Ricardo fue el elegido, luego de morir Alex, él comenzó a dirigir Las Cacerías de la Luna. Yo, cómo su fiel compañera, estaba destinada a acabar con su sufrimiento.

Apagué el televisor, cuatro horas después, lanzando el control remoto a la pared. Ya era de noche. Todo silencio. Ni siquiera la gotera perturbaba mis pensamientos. Me duché largamente y dejé que el agua me limpiara por dentro y por fuera haciendo las veces de las lágrimas que no podía derramar. Salí del baño y mi respiración se volvió pesada, tomé mi arma, con ese instinto que llevaba junto a mí por más de 60 años; como gato salvaje en la selva preparado para el ataque. Estaba acostado, con los ojos cerrados, cómo si no hubiese reparado en mi presencia. Su musculatura era inmensa y hundía la cama con su cuerpo pesado. Tenía una herida en el pecho. Seguramente, provocada por la batalla de La Cacería de La Luna. Tantos años luchando por el deber ser, para terminar así.
    
Decían que ninguno de ellos tenía alma, pero él llevaba la mía a cuestas cómo respaldo. No había nada que temer, él no me atacaría. O eso quise creer. Acaricié su pelo gris largo y segundos después, él abrió sus ojos. Una mirada dulce y amarilla. (¿realmente no podía sentir?) Que contradicción todo esto. Por una parte, deseaba que él no me quisiera, porqué así estaría a salvo, pero si él realmente me amaba, moriría.

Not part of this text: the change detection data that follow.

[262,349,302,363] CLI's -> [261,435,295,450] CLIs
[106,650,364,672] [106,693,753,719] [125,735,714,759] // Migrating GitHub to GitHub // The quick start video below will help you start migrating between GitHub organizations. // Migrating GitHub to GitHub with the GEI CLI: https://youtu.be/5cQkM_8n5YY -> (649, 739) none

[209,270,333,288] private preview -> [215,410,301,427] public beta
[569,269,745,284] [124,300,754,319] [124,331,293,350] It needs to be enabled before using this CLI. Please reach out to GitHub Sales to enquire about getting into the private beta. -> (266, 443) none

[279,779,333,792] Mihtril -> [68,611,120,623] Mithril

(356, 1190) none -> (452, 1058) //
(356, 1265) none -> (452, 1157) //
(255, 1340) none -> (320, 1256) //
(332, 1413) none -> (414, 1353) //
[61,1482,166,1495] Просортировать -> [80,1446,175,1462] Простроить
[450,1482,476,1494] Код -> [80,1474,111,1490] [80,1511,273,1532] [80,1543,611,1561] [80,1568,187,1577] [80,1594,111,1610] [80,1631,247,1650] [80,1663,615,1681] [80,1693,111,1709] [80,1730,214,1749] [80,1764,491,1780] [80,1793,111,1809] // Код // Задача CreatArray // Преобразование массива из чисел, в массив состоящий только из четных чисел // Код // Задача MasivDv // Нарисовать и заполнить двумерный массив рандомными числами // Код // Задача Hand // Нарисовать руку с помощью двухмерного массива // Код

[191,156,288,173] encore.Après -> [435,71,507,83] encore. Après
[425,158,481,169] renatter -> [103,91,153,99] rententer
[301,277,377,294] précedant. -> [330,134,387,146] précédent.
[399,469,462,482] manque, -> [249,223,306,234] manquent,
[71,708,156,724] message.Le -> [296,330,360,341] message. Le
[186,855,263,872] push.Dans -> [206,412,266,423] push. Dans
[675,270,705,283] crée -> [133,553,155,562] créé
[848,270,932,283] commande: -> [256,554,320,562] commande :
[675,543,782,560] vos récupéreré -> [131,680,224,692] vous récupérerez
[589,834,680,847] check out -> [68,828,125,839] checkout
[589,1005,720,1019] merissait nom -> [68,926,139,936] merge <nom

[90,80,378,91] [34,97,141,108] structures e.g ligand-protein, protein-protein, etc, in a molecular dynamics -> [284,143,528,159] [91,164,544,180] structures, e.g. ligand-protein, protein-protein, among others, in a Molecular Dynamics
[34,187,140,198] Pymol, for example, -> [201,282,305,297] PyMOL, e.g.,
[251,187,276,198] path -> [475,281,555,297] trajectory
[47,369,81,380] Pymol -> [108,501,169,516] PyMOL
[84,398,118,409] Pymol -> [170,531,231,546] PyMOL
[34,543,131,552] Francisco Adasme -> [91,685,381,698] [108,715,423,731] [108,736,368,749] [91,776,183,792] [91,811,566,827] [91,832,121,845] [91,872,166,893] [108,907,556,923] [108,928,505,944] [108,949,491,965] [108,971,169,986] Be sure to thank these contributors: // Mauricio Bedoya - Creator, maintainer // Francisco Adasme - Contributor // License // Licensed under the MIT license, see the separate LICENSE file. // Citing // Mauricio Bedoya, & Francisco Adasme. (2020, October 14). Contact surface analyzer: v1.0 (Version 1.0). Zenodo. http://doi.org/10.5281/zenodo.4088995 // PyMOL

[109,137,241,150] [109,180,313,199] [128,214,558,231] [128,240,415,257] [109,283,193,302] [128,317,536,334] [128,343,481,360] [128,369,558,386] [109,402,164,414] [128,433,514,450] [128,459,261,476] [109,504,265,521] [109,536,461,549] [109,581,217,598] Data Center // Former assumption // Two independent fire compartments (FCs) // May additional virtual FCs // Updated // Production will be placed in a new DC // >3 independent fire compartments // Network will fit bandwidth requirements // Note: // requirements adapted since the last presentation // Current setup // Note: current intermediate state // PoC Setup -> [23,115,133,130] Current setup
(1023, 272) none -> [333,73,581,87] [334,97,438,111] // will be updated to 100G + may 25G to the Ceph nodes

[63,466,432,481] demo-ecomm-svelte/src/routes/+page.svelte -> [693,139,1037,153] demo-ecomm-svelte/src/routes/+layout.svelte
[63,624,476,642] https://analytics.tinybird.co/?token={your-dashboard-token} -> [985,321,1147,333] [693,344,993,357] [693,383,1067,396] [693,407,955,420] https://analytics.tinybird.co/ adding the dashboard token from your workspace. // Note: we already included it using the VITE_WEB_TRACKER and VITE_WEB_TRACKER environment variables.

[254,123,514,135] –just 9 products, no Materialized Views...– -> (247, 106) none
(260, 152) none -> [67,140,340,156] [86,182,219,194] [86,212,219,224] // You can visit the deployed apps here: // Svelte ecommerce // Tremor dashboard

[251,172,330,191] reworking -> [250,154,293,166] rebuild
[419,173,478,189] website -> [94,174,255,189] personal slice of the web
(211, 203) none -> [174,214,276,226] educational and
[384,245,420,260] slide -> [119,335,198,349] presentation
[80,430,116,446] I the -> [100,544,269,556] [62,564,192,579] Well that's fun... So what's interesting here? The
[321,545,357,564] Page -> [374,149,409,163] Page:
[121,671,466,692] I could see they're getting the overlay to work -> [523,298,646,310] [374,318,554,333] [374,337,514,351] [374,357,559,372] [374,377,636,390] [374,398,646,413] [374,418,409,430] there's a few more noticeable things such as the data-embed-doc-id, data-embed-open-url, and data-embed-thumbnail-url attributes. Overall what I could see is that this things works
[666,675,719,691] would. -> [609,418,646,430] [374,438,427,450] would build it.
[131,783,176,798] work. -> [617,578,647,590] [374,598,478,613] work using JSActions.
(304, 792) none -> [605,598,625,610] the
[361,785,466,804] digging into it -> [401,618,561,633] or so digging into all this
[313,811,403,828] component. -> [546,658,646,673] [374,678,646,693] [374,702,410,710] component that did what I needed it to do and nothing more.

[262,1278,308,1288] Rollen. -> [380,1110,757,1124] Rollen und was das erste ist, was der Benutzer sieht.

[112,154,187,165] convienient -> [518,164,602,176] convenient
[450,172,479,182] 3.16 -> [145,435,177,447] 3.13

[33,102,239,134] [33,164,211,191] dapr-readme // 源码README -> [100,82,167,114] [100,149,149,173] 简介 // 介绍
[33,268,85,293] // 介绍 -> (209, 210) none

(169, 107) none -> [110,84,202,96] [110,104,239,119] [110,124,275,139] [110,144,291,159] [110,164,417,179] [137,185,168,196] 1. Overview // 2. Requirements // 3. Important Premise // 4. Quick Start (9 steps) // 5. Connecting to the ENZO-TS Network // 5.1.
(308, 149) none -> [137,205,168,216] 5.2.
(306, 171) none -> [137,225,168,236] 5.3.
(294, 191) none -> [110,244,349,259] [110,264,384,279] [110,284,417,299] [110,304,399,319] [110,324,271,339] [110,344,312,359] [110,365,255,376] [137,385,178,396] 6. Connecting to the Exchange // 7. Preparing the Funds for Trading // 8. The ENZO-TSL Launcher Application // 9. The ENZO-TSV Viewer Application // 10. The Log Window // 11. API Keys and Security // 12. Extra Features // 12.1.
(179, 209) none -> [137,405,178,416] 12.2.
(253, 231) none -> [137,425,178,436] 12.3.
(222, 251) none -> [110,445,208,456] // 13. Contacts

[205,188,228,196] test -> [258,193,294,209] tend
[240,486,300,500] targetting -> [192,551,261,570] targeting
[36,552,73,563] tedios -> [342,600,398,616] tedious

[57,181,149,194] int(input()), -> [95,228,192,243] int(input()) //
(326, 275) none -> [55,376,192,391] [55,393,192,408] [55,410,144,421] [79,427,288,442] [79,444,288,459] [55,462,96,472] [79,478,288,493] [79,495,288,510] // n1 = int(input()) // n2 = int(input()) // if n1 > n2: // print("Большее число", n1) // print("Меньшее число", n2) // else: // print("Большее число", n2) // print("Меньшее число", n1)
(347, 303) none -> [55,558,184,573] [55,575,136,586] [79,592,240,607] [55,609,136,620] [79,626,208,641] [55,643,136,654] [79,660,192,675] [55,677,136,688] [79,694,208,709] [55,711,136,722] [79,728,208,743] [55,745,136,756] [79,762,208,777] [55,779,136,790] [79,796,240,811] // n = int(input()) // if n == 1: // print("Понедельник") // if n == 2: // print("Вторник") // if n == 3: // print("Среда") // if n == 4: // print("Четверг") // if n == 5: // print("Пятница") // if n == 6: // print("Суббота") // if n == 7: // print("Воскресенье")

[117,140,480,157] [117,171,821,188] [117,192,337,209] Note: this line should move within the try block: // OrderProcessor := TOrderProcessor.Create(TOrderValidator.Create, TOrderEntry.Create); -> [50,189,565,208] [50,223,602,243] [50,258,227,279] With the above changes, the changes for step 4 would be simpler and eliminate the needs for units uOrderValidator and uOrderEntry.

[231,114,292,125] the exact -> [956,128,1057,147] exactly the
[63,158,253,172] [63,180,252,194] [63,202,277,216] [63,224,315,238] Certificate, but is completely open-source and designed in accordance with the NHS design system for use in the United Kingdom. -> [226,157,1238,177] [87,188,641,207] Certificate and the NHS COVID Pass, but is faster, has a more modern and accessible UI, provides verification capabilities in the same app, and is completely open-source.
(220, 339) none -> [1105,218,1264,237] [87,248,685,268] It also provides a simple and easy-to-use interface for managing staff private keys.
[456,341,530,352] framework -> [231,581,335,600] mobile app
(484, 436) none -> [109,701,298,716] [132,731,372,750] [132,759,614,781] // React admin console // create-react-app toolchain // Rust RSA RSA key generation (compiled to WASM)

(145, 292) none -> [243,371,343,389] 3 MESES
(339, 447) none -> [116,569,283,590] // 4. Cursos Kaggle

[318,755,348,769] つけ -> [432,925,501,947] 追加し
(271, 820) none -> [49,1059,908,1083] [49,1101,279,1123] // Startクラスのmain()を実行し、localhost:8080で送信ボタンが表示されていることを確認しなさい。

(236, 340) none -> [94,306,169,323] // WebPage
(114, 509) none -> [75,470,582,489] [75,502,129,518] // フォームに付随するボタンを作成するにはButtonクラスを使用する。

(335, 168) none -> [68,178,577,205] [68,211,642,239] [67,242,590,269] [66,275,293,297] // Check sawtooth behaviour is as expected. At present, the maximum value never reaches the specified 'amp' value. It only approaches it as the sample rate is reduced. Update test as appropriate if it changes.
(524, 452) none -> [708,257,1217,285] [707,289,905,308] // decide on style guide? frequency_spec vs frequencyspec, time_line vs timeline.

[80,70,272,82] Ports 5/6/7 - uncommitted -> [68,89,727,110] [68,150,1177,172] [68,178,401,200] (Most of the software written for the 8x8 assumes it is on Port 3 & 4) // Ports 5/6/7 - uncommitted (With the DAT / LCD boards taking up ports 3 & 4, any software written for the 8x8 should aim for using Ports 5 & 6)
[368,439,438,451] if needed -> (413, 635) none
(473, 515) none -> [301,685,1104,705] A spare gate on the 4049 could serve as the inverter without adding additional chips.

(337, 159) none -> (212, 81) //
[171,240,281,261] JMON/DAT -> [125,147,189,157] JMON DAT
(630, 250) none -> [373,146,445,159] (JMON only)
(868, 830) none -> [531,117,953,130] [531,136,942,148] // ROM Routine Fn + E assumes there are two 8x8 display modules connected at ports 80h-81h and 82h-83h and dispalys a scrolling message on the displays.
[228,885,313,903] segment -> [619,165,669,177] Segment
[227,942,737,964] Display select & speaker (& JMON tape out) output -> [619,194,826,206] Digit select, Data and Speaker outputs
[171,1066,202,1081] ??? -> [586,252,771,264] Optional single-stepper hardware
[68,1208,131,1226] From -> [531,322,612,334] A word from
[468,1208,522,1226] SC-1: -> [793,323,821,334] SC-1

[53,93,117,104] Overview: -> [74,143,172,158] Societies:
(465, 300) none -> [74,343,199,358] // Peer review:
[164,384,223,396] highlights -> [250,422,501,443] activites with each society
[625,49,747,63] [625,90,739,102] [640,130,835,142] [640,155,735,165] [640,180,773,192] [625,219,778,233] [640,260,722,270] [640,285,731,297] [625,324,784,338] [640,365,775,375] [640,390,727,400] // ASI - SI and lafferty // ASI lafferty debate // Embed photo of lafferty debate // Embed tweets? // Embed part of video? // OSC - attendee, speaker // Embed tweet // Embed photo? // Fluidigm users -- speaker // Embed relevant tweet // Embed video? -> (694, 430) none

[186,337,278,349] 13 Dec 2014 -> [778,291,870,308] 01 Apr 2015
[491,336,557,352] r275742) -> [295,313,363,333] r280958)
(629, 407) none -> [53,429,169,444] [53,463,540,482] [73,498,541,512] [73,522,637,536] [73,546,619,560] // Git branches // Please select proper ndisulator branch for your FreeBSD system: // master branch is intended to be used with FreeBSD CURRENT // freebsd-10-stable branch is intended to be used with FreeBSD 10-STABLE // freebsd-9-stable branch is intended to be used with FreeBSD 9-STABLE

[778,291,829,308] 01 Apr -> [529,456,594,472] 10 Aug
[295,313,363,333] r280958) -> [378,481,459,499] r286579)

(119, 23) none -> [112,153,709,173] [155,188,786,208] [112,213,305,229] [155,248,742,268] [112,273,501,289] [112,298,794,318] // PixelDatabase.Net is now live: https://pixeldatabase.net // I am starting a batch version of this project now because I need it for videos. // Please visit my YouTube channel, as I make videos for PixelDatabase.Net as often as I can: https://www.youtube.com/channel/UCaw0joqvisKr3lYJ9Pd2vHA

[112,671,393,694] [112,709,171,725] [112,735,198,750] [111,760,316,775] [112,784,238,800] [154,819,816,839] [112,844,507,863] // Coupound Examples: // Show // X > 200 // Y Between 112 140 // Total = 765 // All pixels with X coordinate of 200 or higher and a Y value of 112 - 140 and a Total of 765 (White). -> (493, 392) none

   —Estoy cansado, Blanca— sonreí con tristeza. Ya no podía esperar. Me acosté sobre su pecho. Ya había comenzado su cuerpo a temblar.— Bésame— susurró.
Si me quería, ¿cómo era posible que el amor matase a ese gigante? Algo extraño salió de mis ojos. Así que eso eran lágrimas. Me incliné despacio y lo besé largamente. Suspiró y me quedé ahí, junto a su cuerpo tibio, hasta que él exhaló, al fin, su último respiro.